The issue concerns the locale "cs_CZ.UTF-8", and the "thousands_sep"
value (among others). The C struct lconv (in Linux) contains '\xc2\xa0'
for thousands_sep. In py3k this is handled by calling mbstowcs (which is
locale-aware) and then PyUnicode_FromWideChar, so the value is converted
to u"\xa0" (non-breaking space).

But in trunk, the value is just used as-is. So when formating a decimal,
for example, '\xc2\xa0' is just inserted into the result, such as:
>>> format(Decimal('1000'), 'n')
'1\xc2\xa0000'
This doesn't make much sense, and causes an error when converting it to
unicode:
>>> format(Decimal('1000'), u'n')
Traceback (most recent call last):
   File "<stdin>", line 1, in <module>
   File "/root/python/trunk/Lib/decimal.py", line 3609, in __format__
     return _format_number(self._sign, intpart, fracpart, exp, spec)
   File "/root/python/trunk/Lib/decimal.py", line 5704, in _format_number
     return _format_align(sign, intpart+fracpart, spec)
   File "/root/python/trunk/Lib/decimal.py", line 5595, in _format_align
     result = unicode(result)
UnicodeDecodeError: 'ascii' codec can't decode byte 0xc2 in position 1:
ordinal not in range(128)

I believe that the correct solution is to do what py3k does in locale,
which is to convert the struct lconv values to unicode. But since this
would be a disruptive change if universally applied, I'd like to propose
that we only convert to unicode if the values won't fit into a str.

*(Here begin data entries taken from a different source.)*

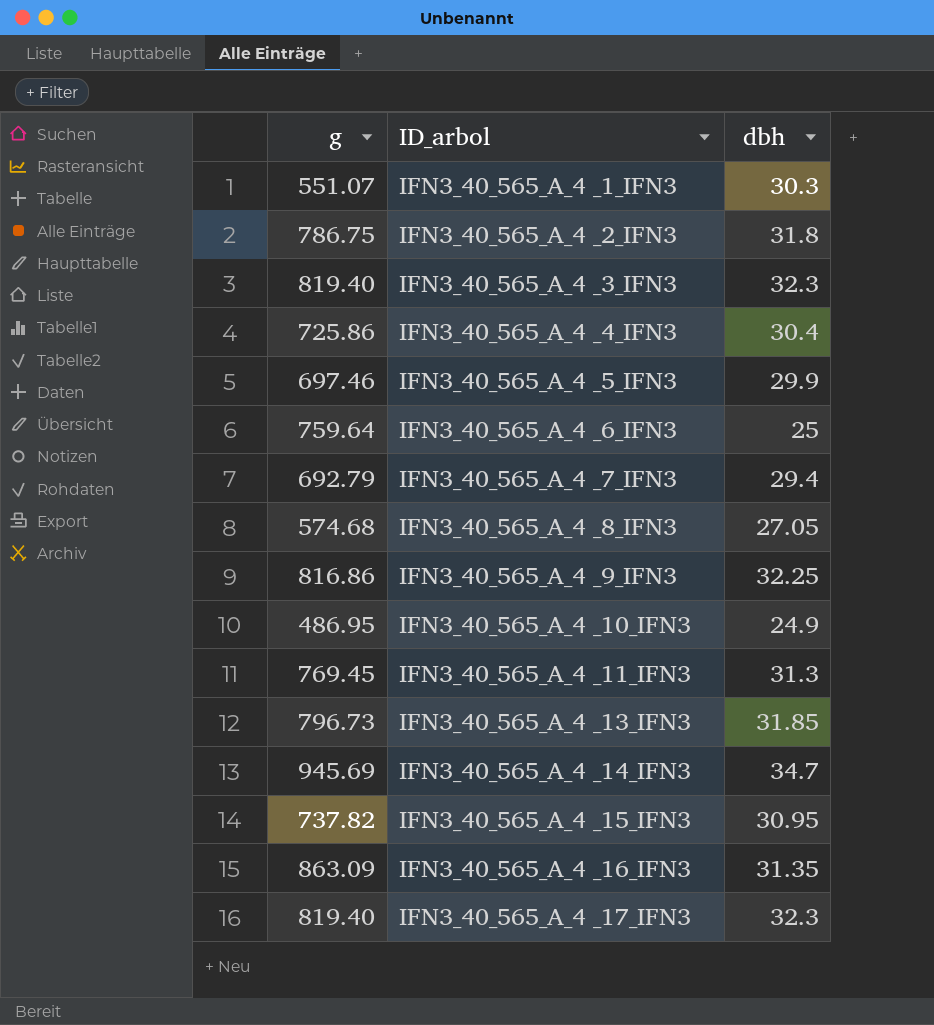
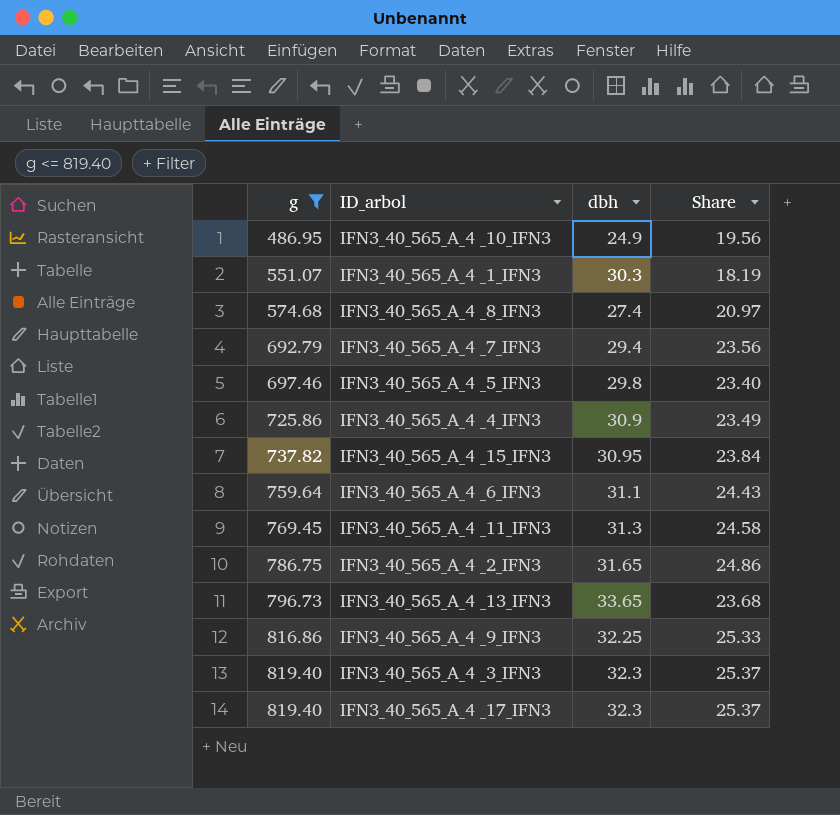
filter: none -> g <= 819.40
row order: ID_arbol ascending -> g ascending
column Share | formula: none -> [g] / [dbh]
IFN3_40_565_A_4 _8_IFN3 | dbh: 27.05 -> 27.4
IFN3_40_565_A_4 _5_IFN3 | dbh: 29.9 -> 29.8
IFN3_40_565_A_4 _4_IFN3 | dbh: 30.4 -> 30.9
IFN3_40_565_A_4 _6_IFN3 | dbh: 25 -> 31.1
IFN3_40_565_A_4 _2_IFN3 | dbh: 31.8 -> 31.65
IFN3_40_565_A_4 _13_IFN3 | dbh: 31.85 -> 33.65

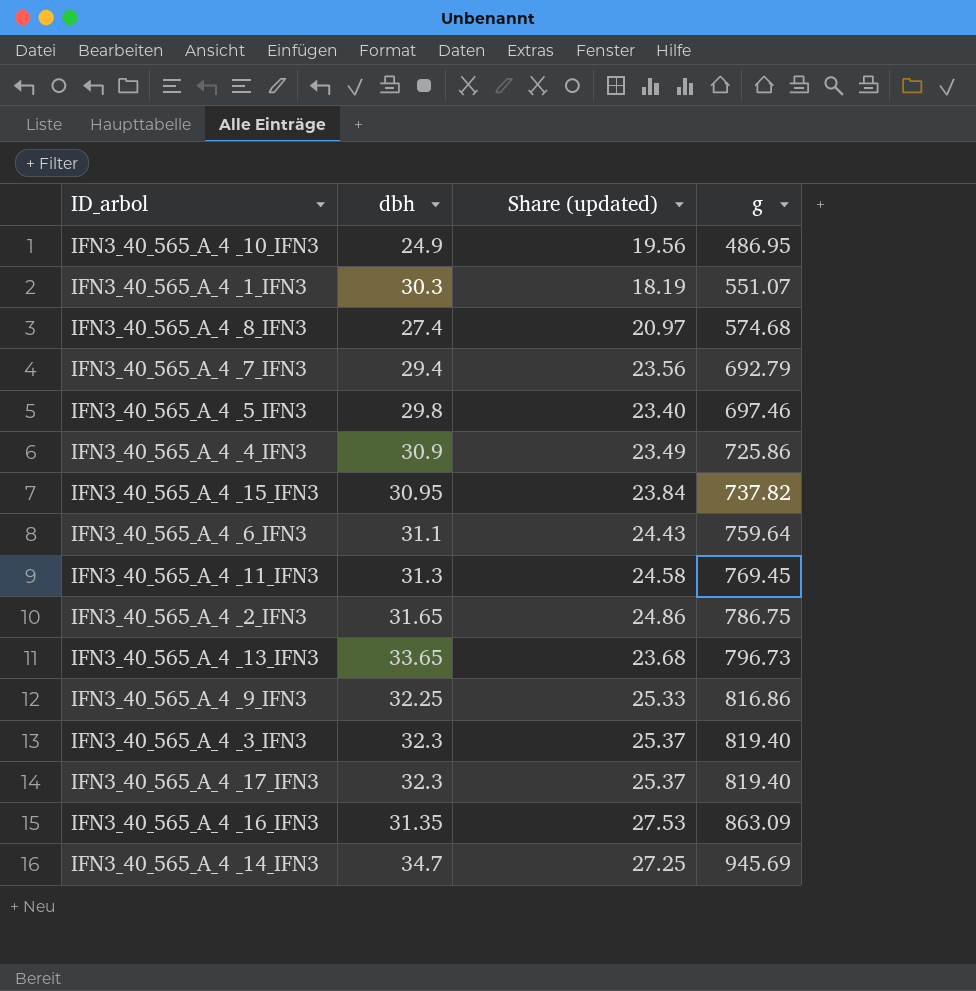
filter: g <= 819.40 -> none
column name: Share -> Share (updated)
column g | position: 1 -> 4

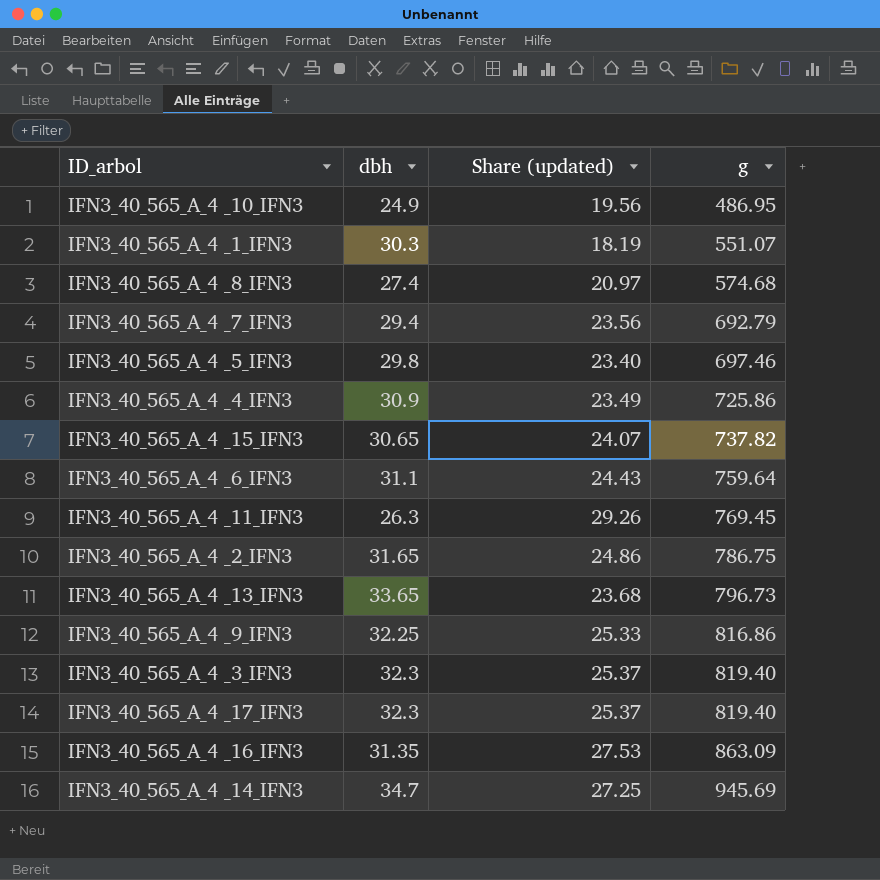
IFN3_40_565_A_4 _15_IFN3 | dbh: 30.95 -> 30.65
IFN3_40_565_A_4 _15_IFN3 | Share (updated): 23.84 -> 24.07
IFN3_40_565_A_4 _11_IFN3 | dbh: 31.3 -> 26.3
IFN3_40_565_A_4 _11_IFN3 | Share (updated): 24.58 -> 29.26

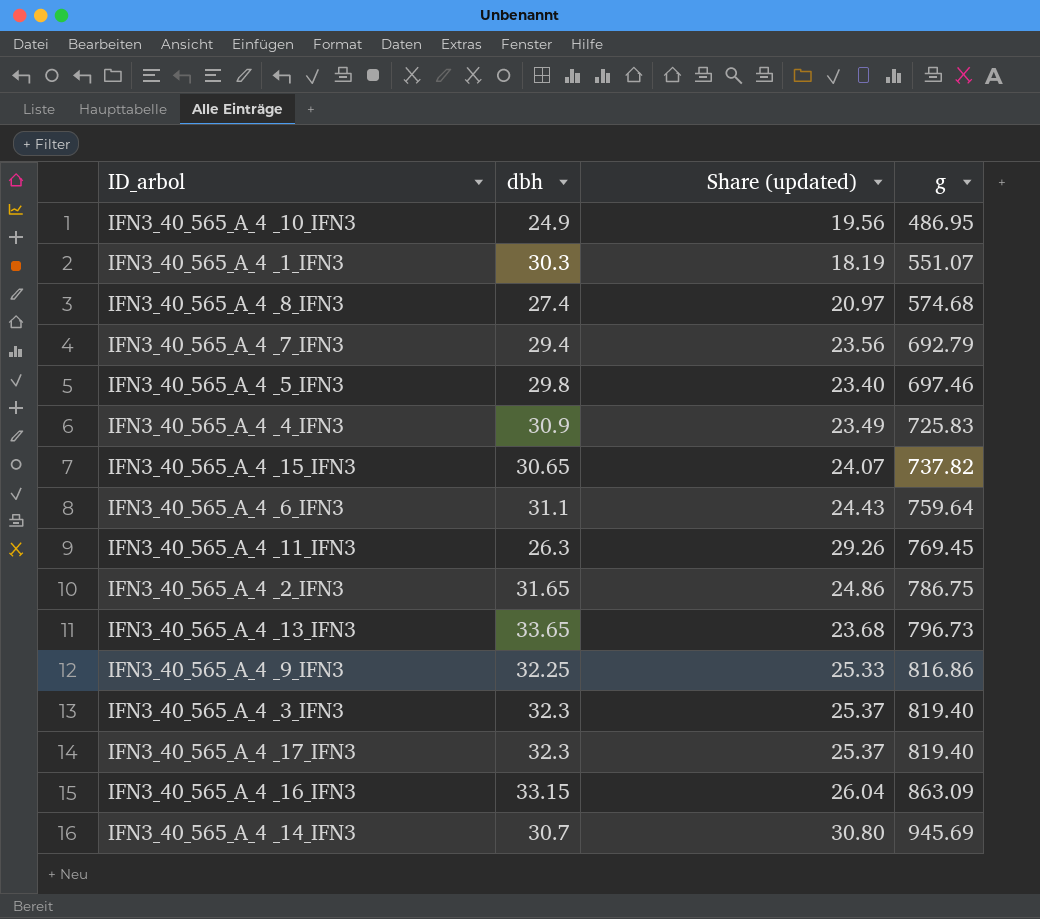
IFN3_40_565_A_4 _4_IFN3 | g: 725.86 -> 725.83
IFN3_40_565_A_4 _16_IFN3 | dbh: 31.35 -> 33.15
IFN3_40_565_A_4 _16_IFN3 | Share (updated): 27.53 -> 26.04
IFN3_40_565_A_4 _14_IFN3 | dbh: 34.7 -> 30.7
IFN3_40_565_A_4 _14_IFN3 | Share (updated): 27.25 -> 30.80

So the algorithm would be something like:
1. call mbstowcs
2. if every value in the result is in the range [32, 126], return a str
3. otherwise, return a unicode

This would mean that for most locales, the current behavior in trunk
wouldn't change: the locale.localeconv() values would continue to be
str. Only for those locales where the values wouldn't fit into a str
would unicode be returned.

Does this seem like an acceptable change?

Eric.

PS: Thanks to Mark Dickinson and others on irc and on the issue for
helping in formulating this.